Speaker-IPL: Unsupervised Learning of Speaker Characteristics with i-Vector based Pseudo-Labels

Zakaria Aldeneh,Takuya Higuchi,Jee-weon Jung,Li-Wei Chen,Stephen Shum,Ahmed Hussen Abdelaziz,Shinji Watanabe,Tatiana Likhomanenko,Barry-John Theobald
2024-09-17
Abstract:Iterative self-training, or iterative pseudo-labeling (IPL)--using an improved model from the current iteration to provide pseudo-labels for the next iteration--has proven to be a powerful approach to enhance the quality of speaker representations.

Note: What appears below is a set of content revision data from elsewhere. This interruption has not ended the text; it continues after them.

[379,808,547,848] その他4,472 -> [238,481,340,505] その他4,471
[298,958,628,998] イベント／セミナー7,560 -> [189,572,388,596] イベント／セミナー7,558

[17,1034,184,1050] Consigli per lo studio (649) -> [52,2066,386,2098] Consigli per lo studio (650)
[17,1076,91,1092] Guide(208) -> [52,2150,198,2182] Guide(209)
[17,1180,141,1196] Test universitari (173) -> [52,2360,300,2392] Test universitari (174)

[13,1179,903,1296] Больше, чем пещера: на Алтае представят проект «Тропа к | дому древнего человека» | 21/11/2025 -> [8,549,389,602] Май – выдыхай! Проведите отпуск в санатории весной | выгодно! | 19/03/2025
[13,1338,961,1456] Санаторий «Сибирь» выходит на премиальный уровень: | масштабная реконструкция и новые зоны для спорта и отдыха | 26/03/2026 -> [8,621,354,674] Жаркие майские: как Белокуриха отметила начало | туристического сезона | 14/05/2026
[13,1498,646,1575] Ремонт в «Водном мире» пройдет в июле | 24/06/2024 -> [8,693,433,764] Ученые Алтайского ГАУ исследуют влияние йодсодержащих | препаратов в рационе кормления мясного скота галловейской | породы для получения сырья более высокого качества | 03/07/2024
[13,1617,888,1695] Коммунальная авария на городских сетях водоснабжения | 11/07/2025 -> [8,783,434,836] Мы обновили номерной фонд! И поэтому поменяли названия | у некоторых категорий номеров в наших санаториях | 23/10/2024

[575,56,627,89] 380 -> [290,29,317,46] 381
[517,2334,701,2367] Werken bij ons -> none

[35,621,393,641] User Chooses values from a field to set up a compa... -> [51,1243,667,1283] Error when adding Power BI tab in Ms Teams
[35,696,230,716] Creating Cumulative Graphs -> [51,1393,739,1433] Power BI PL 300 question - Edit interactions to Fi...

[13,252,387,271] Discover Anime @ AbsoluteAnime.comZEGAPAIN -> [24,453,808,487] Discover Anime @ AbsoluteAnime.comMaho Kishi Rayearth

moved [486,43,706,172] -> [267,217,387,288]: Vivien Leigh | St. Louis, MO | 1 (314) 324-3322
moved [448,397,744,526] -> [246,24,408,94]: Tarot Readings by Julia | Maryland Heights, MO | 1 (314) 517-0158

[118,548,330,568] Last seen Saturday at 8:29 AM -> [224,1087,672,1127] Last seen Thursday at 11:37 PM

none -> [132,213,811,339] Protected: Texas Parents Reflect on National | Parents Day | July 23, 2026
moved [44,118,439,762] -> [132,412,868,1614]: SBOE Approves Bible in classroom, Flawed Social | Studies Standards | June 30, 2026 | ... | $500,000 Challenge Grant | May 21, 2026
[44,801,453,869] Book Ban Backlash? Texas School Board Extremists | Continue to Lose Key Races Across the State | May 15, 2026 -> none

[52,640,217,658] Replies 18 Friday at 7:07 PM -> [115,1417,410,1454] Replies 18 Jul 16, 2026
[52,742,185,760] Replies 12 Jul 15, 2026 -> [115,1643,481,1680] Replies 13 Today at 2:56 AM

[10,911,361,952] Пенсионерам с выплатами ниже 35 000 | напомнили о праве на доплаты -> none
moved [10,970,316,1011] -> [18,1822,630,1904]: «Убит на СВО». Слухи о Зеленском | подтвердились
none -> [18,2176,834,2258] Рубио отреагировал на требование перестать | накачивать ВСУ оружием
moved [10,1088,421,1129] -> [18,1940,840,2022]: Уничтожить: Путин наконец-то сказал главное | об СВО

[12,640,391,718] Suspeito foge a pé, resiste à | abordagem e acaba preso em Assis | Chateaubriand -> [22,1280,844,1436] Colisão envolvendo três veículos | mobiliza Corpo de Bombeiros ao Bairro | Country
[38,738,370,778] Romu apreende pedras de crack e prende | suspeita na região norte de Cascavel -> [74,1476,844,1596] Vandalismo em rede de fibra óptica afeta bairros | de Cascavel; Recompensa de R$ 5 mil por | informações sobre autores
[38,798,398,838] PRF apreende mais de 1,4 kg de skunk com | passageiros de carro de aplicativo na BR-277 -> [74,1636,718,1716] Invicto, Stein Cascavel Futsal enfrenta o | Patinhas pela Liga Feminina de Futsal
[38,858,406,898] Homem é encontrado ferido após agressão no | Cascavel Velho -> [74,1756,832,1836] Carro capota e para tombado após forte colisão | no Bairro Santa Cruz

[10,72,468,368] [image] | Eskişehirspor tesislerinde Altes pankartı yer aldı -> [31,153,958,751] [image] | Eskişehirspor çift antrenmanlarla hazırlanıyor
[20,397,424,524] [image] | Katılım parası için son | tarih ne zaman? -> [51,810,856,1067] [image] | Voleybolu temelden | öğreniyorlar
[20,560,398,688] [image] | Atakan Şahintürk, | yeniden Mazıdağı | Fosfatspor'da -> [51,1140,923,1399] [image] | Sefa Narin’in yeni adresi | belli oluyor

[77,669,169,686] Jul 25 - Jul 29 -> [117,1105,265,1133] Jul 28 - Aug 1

Recent applications of IPL in unsupervised speaker recognition start with representations extracted from very elaborate self-supervised methods (e.g., DINO). However, training such strong self-supervised models is not straightforward (they require hyper-parameters tuning and may not generalize to out-of-domain data) and, moreover, may not be needed at all. To this end, we show the simple, well-studied, and established i-vector generative model is enough to bootstrap the IPL process for unsupervised learning of speaker representations. We also systematically study the impact of other components on the IPL process, which includes the initial model, the encoder, augmentations, the number of clusters, and the clustering algorithm. Remarkably, we find that even with a simple and significantly weaker initial model like i-vector, IPL can still achieve speaker verification performance that rivals state-of-the-art methods.
Audio and Speech Processing,Sound
What problem does this paper attempt to address?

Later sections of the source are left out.